How to identify and prevent memory leak no.NET?

I know that CLR has tools like garbage collection, responsible for memory management in .NET applications .one of the functions of the garbage collector, GC, is to avoid unnecessary memory consumption.

Even with the tool, for several reasons, the memory leak arises. It is unnecessarily allocated memory that over time can cause a OutOfMemoryException. The bigger problem is that this exception will not be fired where the memory leak is, but in the line of code that the program does not have enough memory to be able to allocate.

How to identify these leaks in the .NET application and what practices to adopt to prevent them?

Author: Vinicius Brasil, 2017-02-25

1 answers

What is memory leak?

We can say that memory leakage occurs every time there is an allocated memory longer than necessary. This often occurs because the code (or more precisely the programmer who wrote it) is lost and forgets to free up memory after it is no longer needed. There is a waste of memory, and the accumulation of waste can lead to the impossibility of execution because of so much memory that the application is occupy.

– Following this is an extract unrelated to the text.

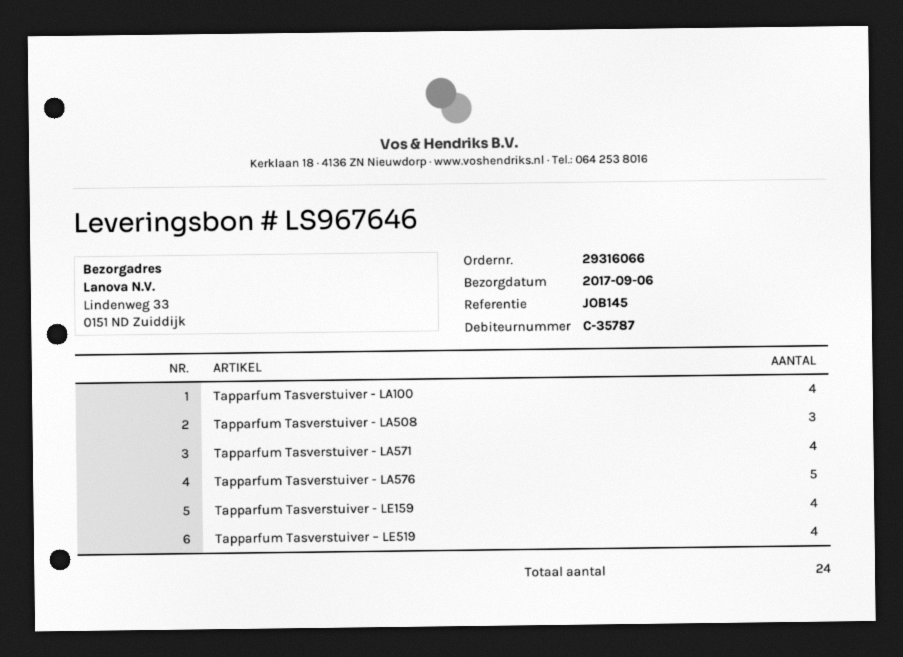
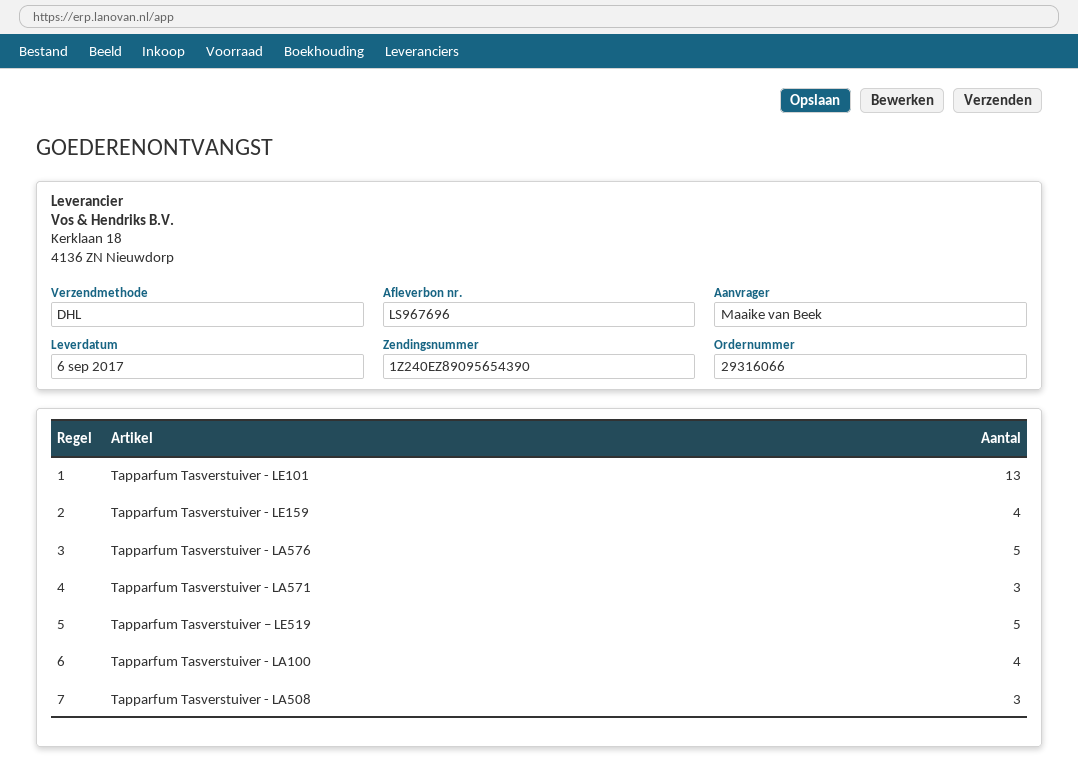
delivery note number: LS967646 -> LS967696
Tapparfum Tasverstuiver - LA571: 4 -> 3
Tapparfum Tasverstuiver – LE519: 4 -> 5
Tapparfum Tasverstuiver - LE101: none -> 13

Actually has an even bigger problem which is to release memory prematurely that still needs to be accessed, but the subject here is another.

With a more commum garbage collector it is normal for objects not to be released soon after it is no longer needed. The collection takes place from time to time according to the need for memory. There is a certain waste, but it is by design. When using something like a garbage collector we give up having the largest possible memory savings. But we can not give up having memory no longer needed to go without release.

When there is a GC the definition of memory leak varies a little. Only objects that survive a collection even if they are no longer needed in fact are considered leakage. Before having a collection it is considered normal that the object is there even if it is not needed anymore.

If you have a lot of leakage, sooner or later you will receive a OutOfMemoryException.

In applications that run for a short time may have leaks that are never noticed, some innocuous, others not so much.

Let it be clear that there are no leaks that are allocated in the stack, this memory has automatic management.

Why does the GC not collect something that is already unnecessary?

It's not because he's bad. It is because the code has some problem and keeps at least one reference to an object that in fact it is no longer necessary, but what the code is saying is that it is necessary. This can occur for some reasons that we will see below.

Do I have to restart the computer to free up the leaked memory?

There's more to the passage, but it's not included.